CF1547G How Many Paths?
Description
You are given a directed graph $ G $ which can contain loops (edges from a vertex to itself). Multi-edges are absent in $ G $ which means that for all ordered pairs $ (u, v) $ exists at most one edge from $ u $ to $ v $ . Vertices are numbered from $ 1 $ to $ n $ .
A path from $ u $ to $ v $ is a sequence of edges such that:
- vertex $ u $ is the start of the first edge in the path;
- vertex $ v $ is the end of the last edge in the path;
- for all pairs of adjacent edges next edge starts at the vertex that the previous edge ends on.

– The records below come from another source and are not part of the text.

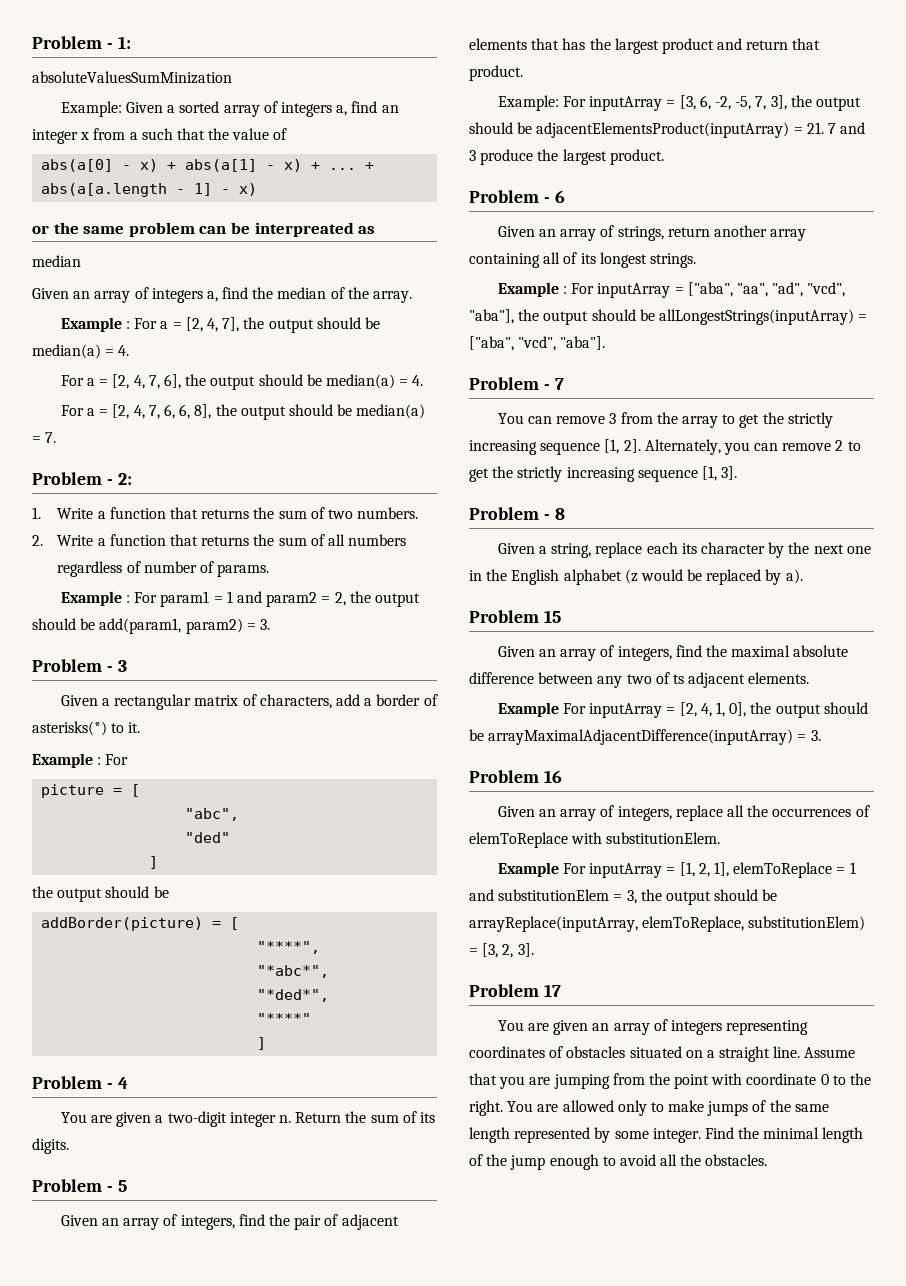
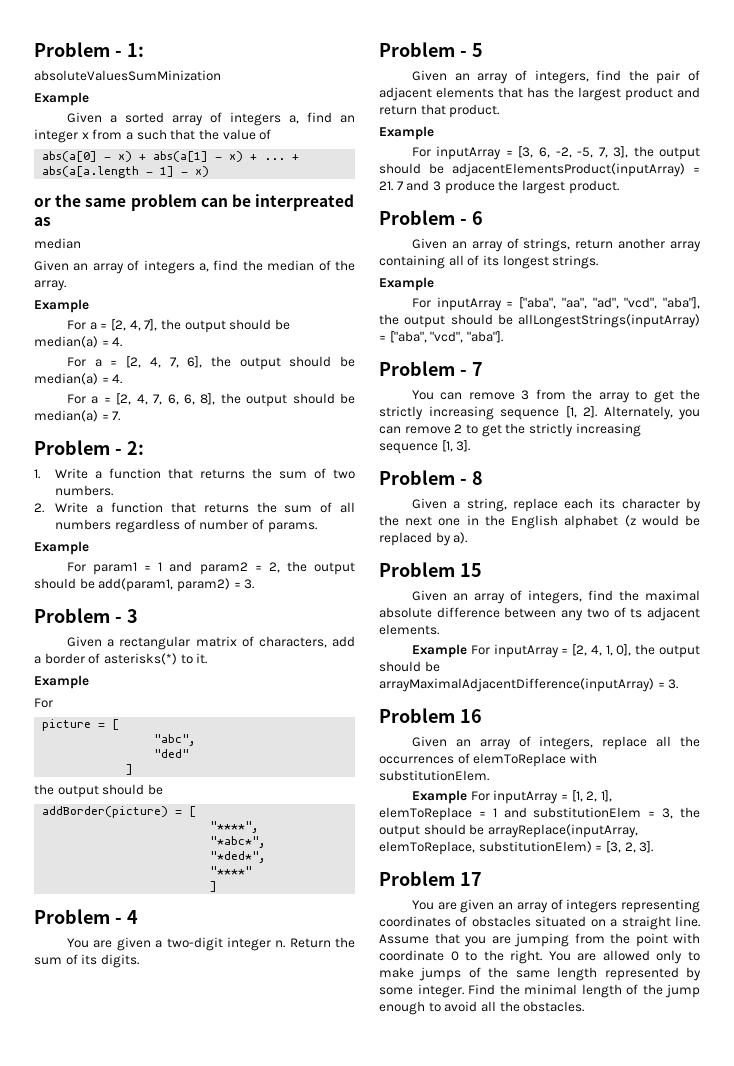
[60,101,122,117] Example: -> [34,92,89,106] Example //
[126,321,131,329] : -> (89, 306) //
[126,595,131,603] : -> (89, 548) //
[97,757,102,765] : -> (89, 682) //
[497,95,559,111] Example: -> [379,126,434,140] Example //
[563,286,568,294] : -> (434, 284) //

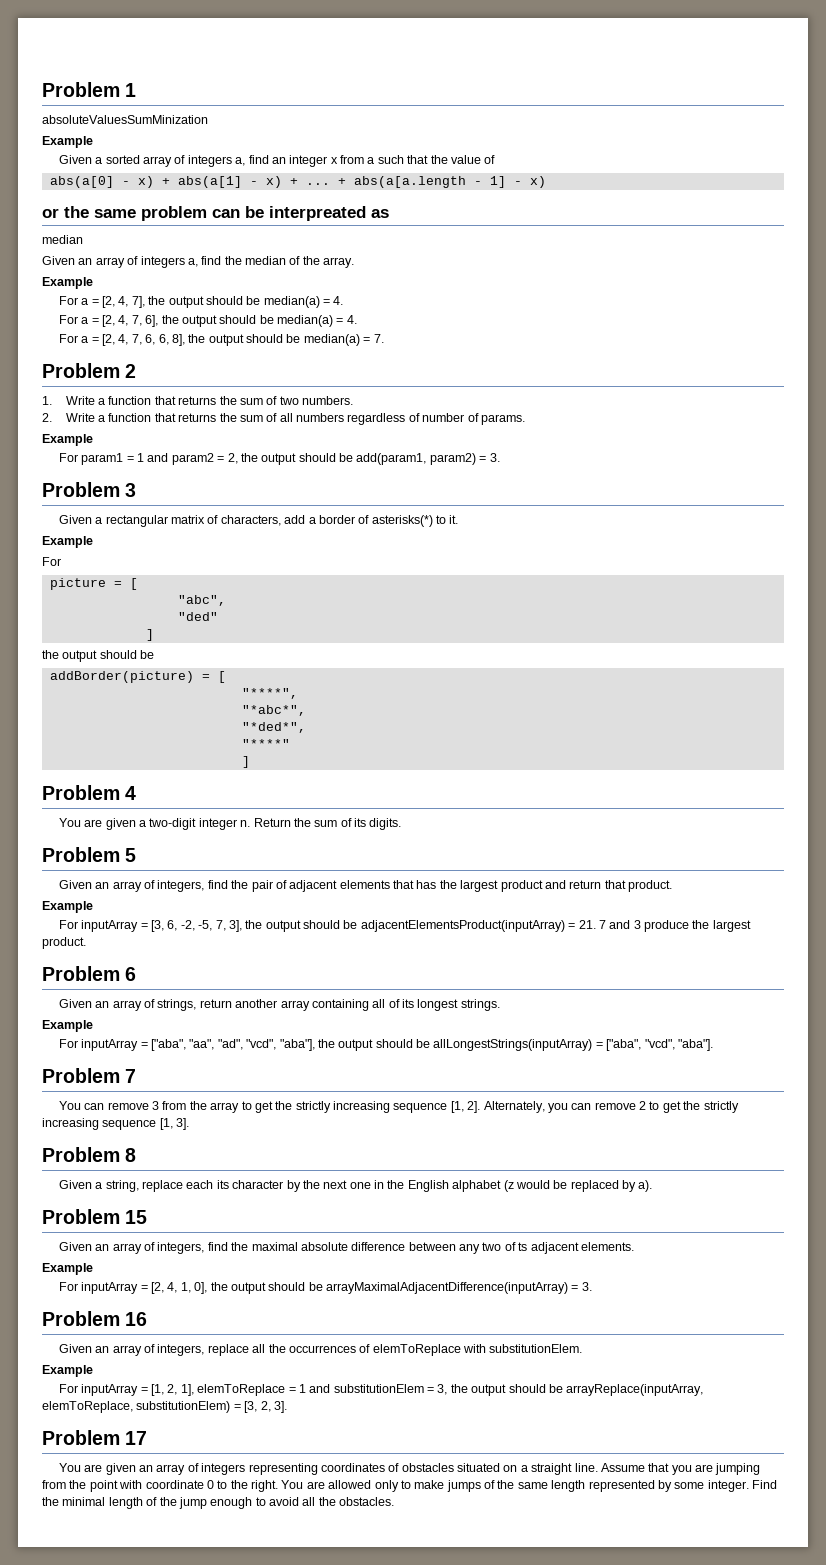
[34,42,144,57] Problem - 1: -> [42,82,137,97] Problem 1
[114,441,144,455] - 2: -> [125,364,137,378] 2
[114,617,122,623] - -> (120, 489) none
[114,918,122,924] - -> (120, 792) none
[459,51,467,57] - -> (120, 854) none
[459,219,467,225] - -> (120, 973) none
[459,370,467,376] - -> (120, 1075) none
[459,479,467,485] - -> (120, 1154) none
(467, 651) none -> (93, 1269) //
(467, 797) none -> (93, 1371) //

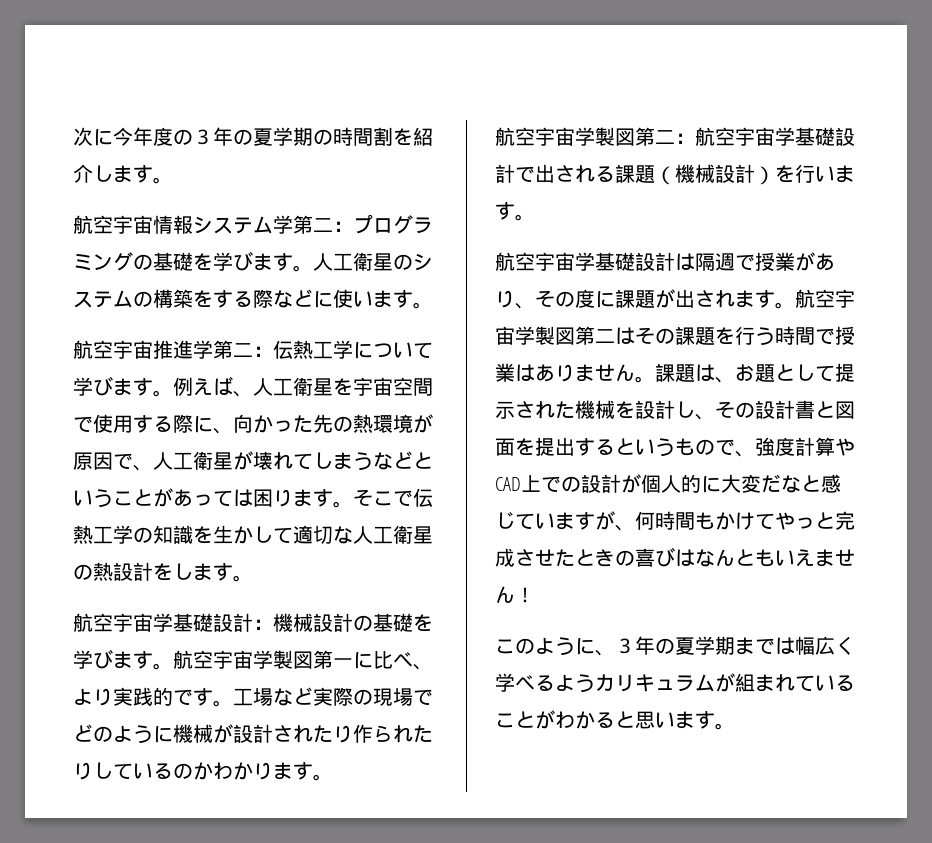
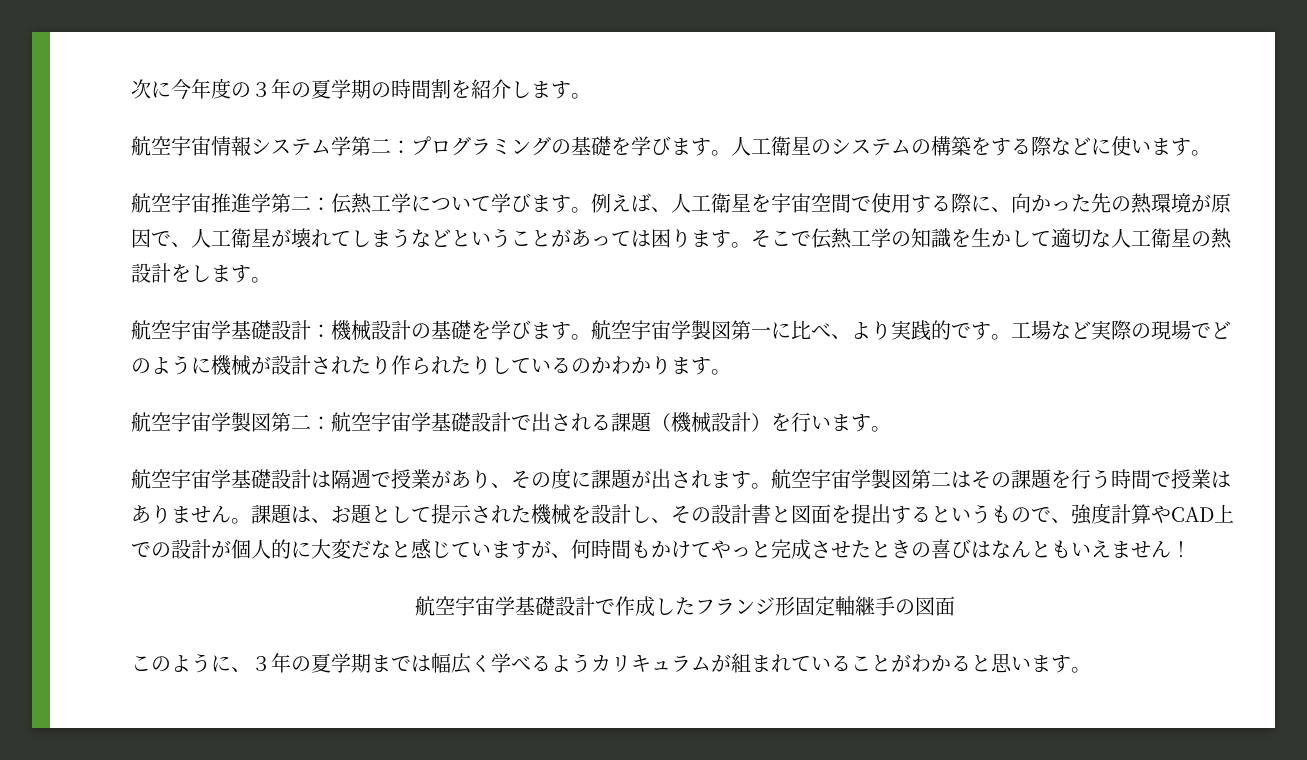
(535, 595) none -> [414,596,955,617] // 航空宇宙学基礎設計で作成したフランジ形固定軸継手の図面

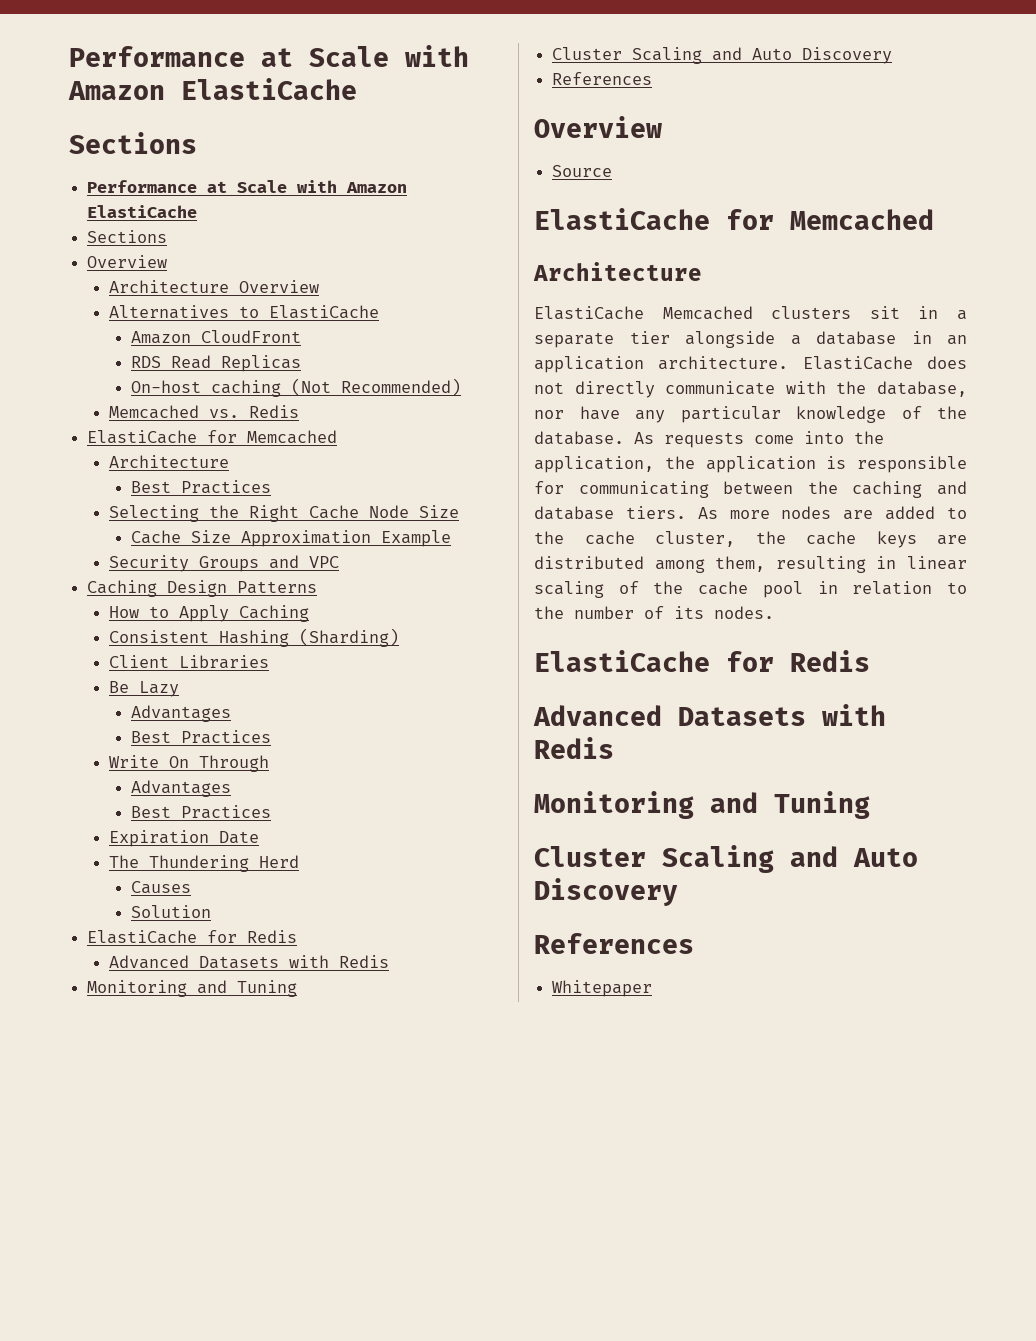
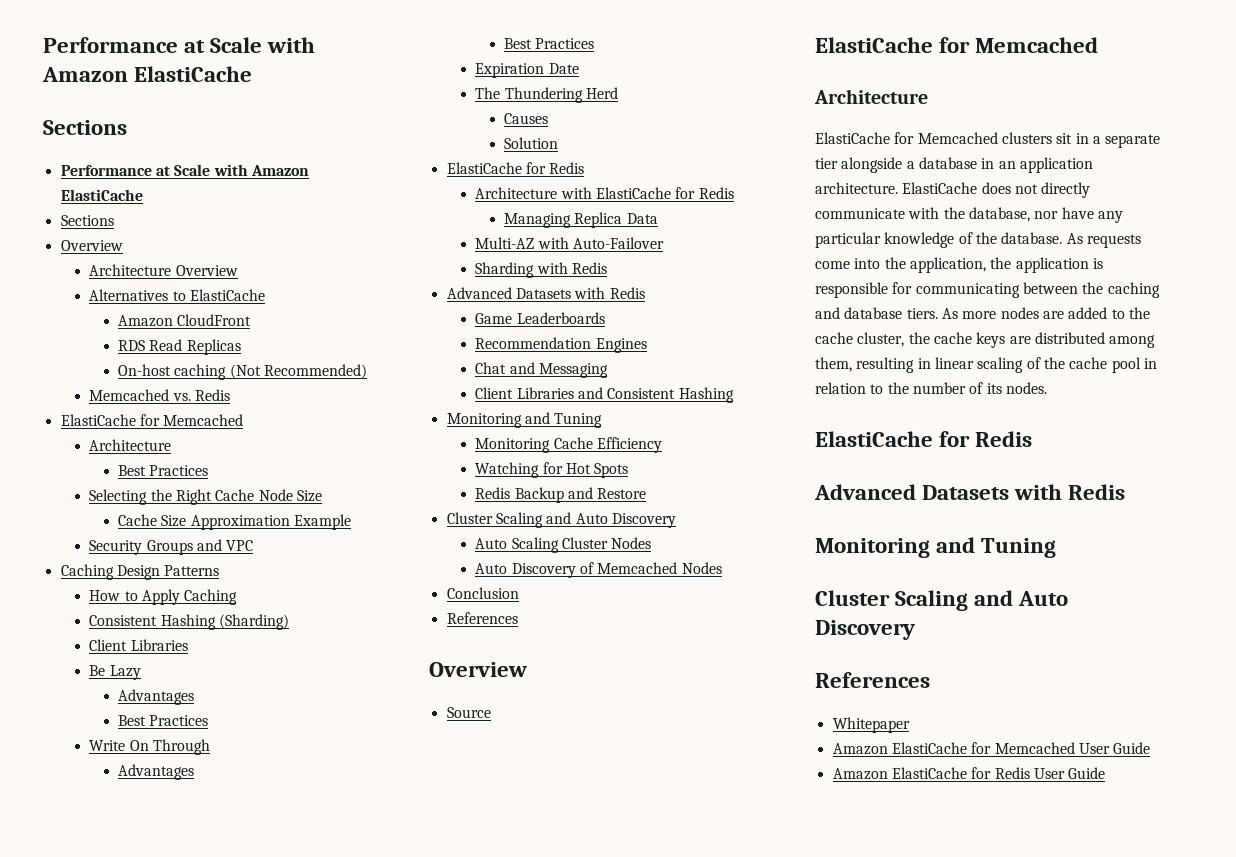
[109,955,390,969] [87,980,298,997] [552,47,893,64] Advanced Datasets with Redis // Monitoring and Tuning // Cluster Scaling and Auto Discovery -> [475,187,734,199] [504,212,658,228] [475,237,664,249] [475,262,607,278] [446,287,645,299] [475,312,605,324] [475,337,647,353] [475,362,608,378] [475,387,734,403] [446,412,603,428] [475,437,662,453] [475,462,629,478] [475,487,647,503] [446,512,676,528] [475,537,652,553] [475,562,722,578] [446,587,519,599] Architecture with ElastiCache for Redis // Managing Replica Data // Multi-AZ with Auto-Failover // Sharding with Redis // Advanced Datasets with Redis // Game Leaderboards // Recommendation Engines // Chat and Messaging // Client Libraries and Consistent Hashing // Monitoring and Tuning // Monitoring Cache Efficiency // Watching for Hot Spots // Redis Backup and Restore // Cluster Scaling and Auto Discovery // Auto Scaling Cluster Nodes // Auto Discovery of Memcached Nodes // Conclusion
(644, 313) none -> [894,132,915,144] for
(653, 988) none -> [832,742,1151,755] [832,767,1106,780] // Amazon ElastiCache for Memcached User Guide // Amazon ElastiCache for Redis User Guide

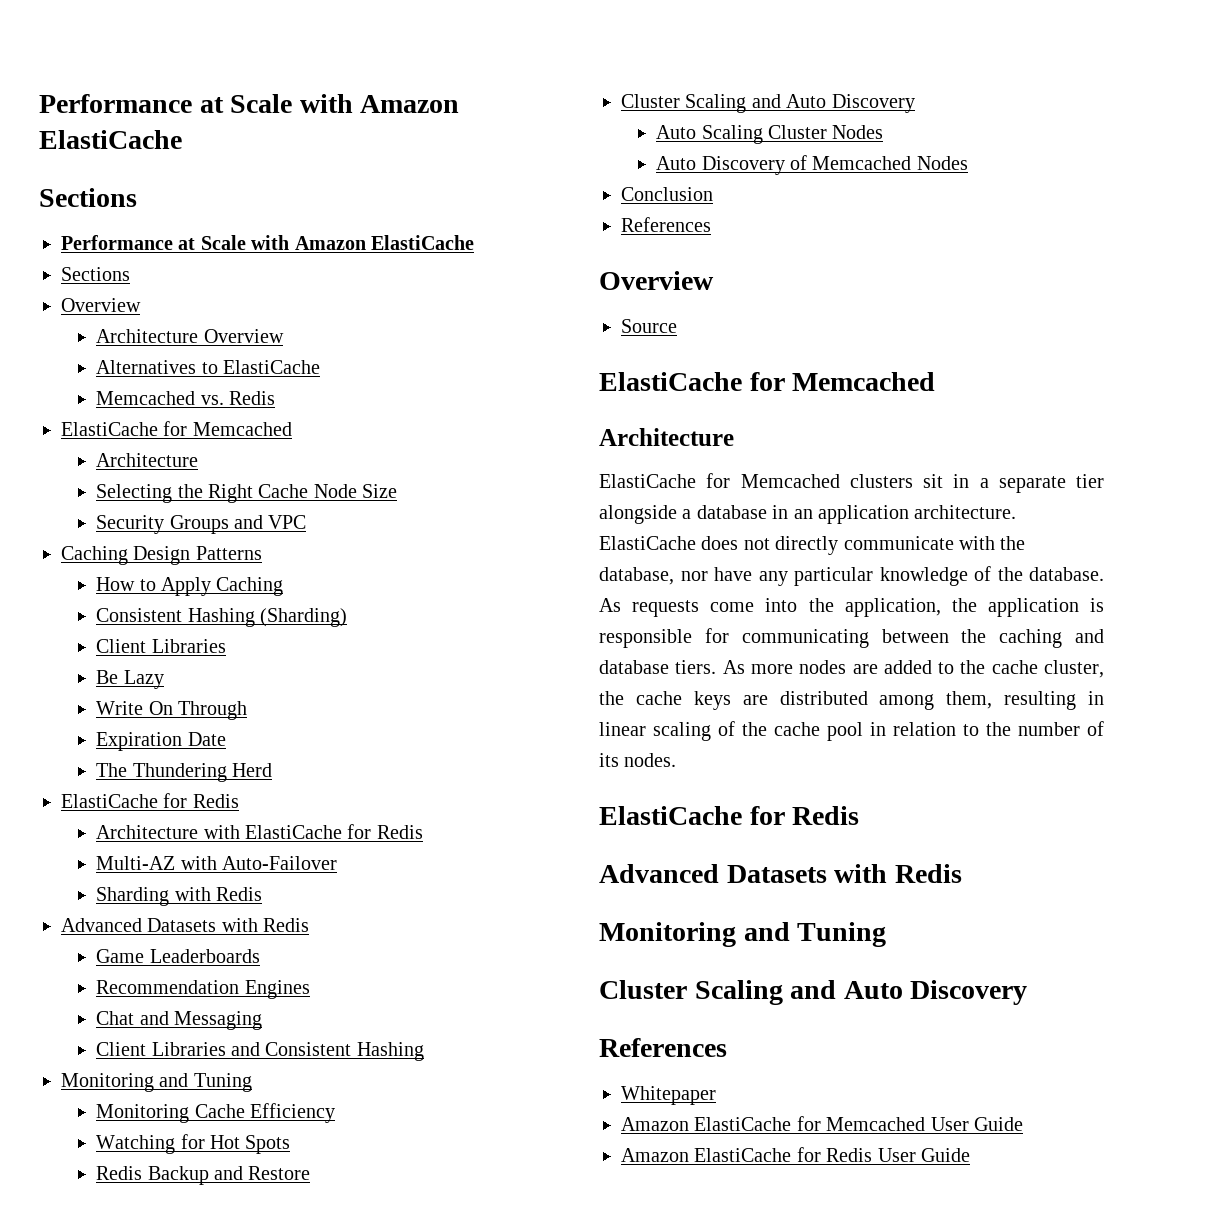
[118,314,252,327] [118,339,241,355] [118,364,368,380] // Amazon CloudFront // RDS Read Replicas // On-host caching (Not Recommended) -> (320, 367) none
[118,465,209,476] // Best Practices -> (199, 460) none
[118,514,352,530] // Cache Size Approximation Example -> (398, 491) none
[118,689,195,705] [118,715,209,726] // Advantages // Best Practices -> (164, 679) none
[118,764,195,780] [504,38,595,49] // Advantages // Best Practices -> (247, 710) none
[504,113,549,124] [504,137,559,149] // Causes // Solution -> (272, 770) none
[504,212,658,228] // Managing Replica Data -> (423, 832) none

We will assume that the empty sequence of edges is a path from $ u $ to $ u $ .
For each vertex $ v $ output one of four values:
- $ 0 $ , if there are no paths from $ 1 $ to $ v $ ;
- $ 1 $ , if there is only one path from $ 1 $ to $ v $ ;
- $ 2 $ , if there is more than one path from $ 1 $ to $ v $ and the number of paths is finite;
- $ -1 $ , if the number of paths from $ 1 $ to $ v $ is infinite.
Let's look at the example shown in the figure.
Then:
- the answer for vertex $ 1 $ is $ 1 $ : there is only one path from $ 1 $ to $ 1 $ (path with length $ 0 $ );
- the answer for vertex $ 2 $ is $ 0 $ : there are no paths from $ 1 $ to $ 2 $ ;
- the answer for vertex $ 3 $ is $ 1 $ : there is only one path from $ 1 $ to $ 3 $ (it is the edge $ (1, 3) $ );
- the answer for vertex $ 4 $ is $ 2 $ : there are more than one paths from $ 1 $ to $ 4 $ and the number of paths are finite (two paths: $ [(1, 3), (3, 4)] $ and $ [(1, 4)] $ );
- the answer for vertex $ 5 $ is $ -1 $ : the number of paths from $ 1 $ to $ 5 $ is infinite (the loop can be used in a path many times);
- the answer for vertex $ 6 $ is $ -1 $ : the number of paths from $ 1 $ to $ 6 $ is infinite (the loop can be used in a path many times).
Input Format
The first contains an integer $ t $ ( $ 1 \le t \le 10^4 $ ) — the number of test cases in the input. Then $ t $ test cases follow. Before each test case, there is an empty line.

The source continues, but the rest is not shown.